What you need to do: Hunt through the lines below for the string "letter" and copy each one that has it.

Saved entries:
- - - -
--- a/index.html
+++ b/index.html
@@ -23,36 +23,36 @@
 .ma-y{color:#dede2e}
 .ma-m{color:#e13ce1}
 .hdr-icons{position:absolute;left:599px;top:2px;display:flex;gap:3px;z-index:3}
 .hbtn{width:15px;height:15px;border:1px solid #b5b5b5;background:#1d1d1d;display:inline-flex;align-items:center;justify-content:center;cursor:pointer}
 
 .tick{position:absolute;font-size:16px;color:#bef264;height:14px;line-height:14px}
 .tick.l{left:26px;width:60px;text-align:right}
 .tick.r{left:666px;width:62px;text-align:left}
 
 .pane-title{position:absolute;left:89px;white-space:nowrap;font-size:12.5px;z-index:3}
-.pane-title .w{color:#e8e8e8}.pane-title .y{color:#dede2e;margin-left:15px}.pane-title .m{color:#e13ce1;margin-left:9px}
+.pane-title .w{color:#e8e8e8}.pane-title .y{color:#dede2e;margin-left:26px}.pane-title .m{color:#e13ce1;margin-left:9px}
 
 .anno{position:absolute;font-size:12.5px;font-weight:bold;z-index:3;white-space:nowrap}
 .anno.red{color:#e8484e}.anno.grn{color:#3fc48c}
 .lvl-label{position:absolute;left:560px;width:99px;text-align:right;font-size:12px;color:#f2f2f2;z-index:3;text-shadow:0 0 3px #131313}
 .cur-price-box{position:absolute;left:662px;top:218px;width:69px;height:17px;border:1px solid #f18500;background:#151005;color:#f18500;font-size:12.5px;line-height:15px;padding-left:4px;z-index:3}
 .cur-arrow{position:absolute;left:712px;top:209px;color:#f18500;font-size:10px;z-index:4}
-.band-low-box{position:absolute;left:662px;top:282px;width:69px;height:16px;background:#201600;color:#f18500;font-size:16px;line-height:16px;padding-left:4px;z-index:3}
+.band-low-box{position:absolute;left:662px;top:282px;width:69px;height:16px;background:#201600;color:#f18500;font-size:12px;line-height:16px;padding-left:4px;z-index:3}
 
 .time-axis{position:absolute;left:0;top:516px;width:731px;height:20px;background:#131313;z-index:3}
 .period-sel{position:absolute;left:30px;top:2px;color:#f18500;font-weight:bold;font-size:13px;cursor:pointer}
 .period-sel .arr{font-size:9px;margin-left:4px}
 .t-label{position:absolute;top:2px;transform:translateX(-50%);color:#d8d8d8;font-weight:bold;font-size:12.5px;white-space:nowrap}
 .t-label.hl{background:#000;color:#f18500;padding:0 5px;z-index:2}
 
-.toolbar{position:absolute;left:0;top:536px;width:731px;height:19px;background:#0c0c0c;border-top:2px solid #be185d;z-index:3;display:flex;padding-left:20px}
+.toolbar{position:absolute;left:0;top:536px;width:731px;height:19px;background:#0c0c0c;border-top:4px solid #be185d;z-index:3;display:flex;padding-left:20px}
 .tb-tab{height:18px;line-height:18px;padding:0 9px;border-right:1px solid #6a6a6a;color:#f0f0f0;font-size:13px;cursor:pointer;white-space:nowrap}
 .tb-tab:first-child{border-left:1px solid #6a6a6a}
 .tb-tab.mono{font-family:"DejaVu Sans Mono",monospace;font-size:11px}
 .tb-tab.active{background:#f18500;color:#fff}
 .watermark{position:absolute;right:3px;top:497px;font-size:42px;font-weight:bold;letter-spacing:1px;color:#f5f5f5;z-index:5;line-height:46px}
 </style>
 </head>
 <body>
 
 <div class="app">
- - - -
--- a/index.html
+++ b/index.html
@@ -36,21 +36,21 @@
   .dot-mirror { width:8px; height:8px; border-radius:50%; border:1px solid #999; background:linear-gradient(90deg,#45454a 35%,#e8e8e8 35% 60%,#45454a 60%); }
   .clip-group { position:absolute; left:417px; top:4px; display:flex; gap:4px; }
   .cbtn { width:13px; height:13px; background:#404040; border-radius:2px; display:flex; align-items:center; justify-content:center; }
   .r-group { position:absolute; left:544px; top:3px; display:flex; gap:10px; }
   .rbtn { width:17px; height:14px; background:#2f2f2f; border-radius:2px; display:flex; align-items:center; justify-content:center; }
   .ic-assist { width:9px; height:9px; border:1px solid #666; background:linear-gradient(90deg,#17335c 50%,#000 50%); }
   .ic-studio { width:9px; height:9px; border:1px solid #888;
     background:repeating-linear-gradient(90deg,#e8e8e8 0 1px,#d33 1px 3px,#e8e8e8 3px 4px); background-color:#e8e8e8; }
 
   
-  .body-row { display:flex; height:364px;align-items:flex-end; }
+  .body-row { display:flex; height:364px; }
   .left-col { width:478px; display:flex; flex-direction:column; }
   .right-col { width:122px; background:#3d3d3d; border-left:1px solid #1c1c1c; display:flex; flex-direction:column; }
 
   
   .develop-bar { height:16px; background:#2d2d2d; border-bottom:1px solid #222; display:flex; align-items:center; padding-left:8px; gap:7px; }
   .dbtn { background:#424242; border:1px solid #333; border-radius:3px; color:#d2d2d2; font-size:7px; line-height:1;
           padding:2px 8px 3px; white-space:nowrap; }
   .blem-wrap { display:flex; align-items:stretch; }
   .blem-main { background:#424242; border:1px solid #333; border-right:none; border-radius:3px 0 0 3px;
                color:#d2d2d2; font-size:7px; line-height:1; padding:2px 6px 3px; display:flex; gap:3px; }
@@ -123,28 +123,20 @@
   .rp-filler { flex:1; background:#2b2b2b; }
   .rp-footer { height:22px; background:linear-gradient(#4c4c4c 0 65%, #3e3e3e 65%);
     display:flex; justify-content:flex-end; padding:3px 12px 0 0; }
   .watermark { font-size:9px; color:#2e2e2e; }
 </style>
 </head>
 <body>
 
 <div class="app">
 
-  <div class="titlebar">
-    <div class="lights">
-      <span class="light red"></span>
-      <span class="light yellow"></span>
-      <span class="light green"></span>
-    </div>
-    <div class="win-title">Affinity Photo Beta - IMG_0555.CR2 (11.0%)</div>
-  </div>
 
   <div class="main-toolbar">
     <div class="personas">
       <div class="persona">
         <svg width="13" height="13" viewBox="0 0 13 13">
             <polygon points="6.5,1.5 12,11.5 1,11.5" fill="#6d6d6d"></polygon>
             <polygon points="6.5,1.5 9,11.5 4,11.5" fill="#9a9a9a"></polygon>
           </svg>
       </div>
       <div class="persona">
- - - -
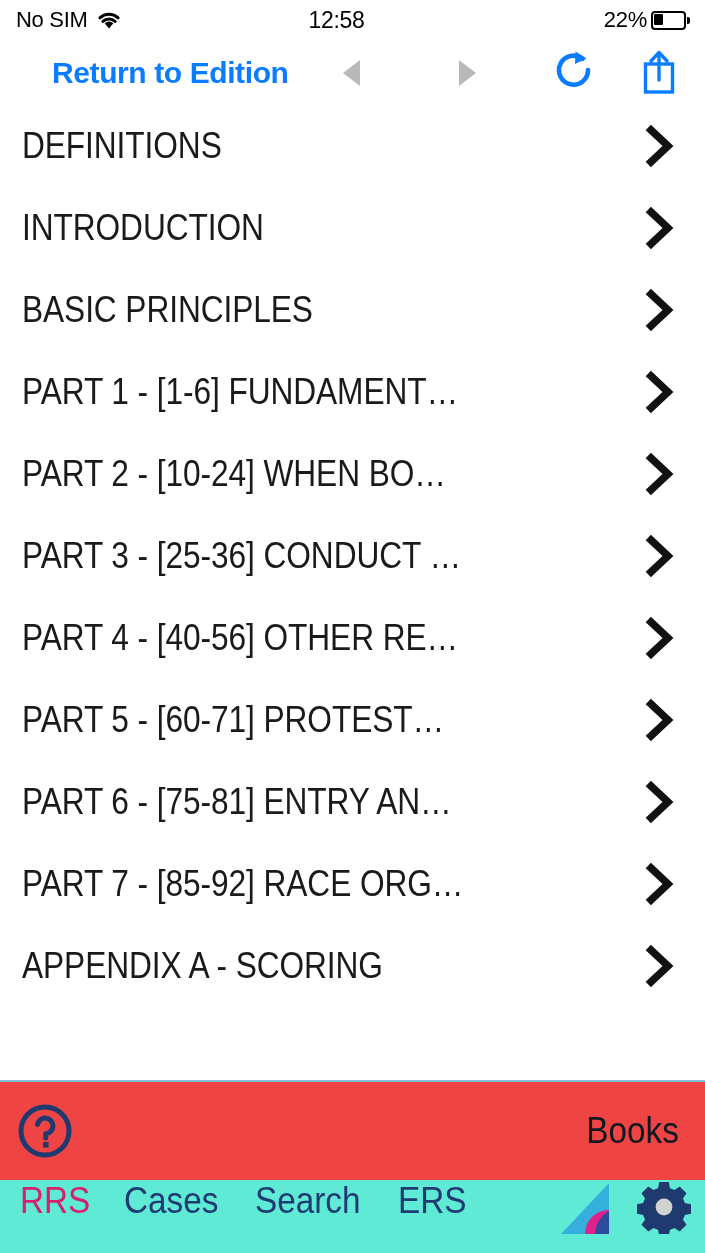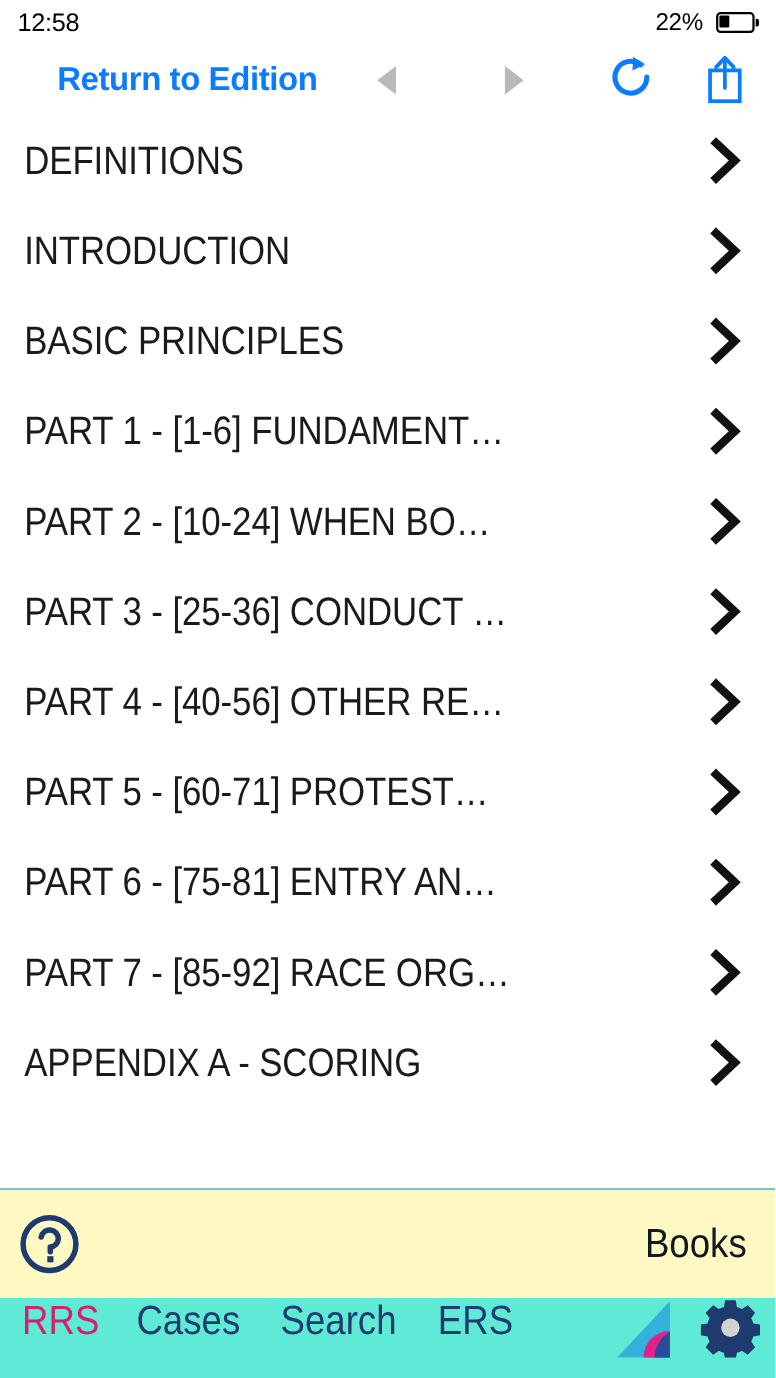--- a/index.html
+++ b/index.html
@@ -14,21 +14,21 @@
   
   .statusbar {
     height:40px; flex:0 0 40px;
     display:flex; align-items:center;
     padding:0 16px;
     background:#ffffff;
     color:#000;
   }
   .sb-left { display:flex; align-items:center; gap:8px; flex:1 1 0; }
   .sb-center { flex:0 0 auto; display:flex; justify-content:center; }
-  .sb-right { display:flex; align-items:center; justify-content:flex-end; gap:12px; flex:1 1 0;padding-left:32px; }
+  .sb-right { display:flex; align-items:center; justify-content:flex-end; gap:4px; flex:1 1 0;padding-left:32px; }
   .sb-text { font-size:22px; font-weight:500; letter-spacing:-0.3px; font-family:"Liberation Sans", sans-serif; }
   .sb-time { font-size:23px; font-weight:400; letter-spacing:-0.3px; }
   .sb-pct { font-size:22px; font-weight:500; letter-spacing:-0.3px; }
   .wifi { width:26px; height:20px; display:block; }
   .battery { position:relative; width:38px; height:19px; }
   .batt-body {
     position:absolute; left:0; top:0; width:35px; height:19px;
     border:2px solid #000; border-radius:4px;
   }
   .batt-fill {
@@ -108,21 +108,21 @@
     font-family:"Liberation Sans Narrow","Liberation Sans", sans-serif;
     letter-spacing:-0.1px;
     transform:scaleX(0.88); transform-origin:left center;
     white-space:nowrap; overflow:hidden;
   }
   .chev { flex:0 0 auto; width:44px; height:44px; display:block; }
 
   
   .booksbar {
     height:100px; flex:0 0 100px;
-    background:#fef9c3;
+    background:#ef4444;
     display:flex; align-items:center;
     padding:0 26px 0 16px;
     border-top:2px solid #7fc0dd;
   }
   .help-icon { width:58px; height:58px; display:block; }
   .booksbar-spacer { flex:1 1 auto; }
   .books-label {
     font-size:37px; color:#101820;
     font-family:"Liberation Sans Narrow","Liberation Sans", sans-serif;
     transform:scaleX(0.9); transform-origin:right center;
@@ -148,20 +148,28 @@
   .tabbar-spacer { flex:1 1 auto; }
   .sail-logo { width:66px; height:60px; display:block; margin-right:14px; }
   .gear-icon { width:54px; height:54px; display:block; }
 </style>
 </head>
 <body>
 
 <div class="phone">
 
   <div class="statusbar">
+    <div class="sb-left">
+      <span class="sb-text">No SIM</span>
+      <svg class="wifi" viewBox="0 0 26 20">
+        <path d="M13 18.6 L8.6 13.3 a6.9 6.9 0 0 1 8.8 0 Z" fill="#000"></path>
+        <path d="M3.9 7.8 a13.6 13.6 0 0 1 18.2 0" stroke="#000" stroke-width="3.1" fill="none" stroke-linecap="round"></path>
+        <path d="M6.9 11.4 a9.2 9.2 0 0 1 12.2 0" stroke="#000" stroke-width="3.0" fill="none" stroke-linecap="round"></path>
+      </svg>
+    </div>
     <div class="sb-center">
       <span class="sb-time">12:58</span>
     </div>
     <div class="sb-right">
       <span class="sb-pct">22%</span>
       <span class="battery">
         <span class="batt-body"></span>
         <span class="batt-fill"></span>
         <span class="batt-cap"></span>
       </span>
- - - -
Answer for the task:
 .watermark{position:absolute;right:3px;top:497px;font-size:42px;font-weight:bold;letter-spacing:1px;color:#f5f5f5;z-index:5;line-height:46px}
   .sb-text { font-size:22px; font-weight:500; letter-spacing:-0.3px; font-family:"Liberation Sans", sans-serif; }
   .sb-time { font-size:23px; font-weight:400; letter-spacing:-0.3px; }
   .sb-pct { font-size:22px; font-weight:500; letter-spacing:-0.3px; }
     letter-spacing:-0.1px;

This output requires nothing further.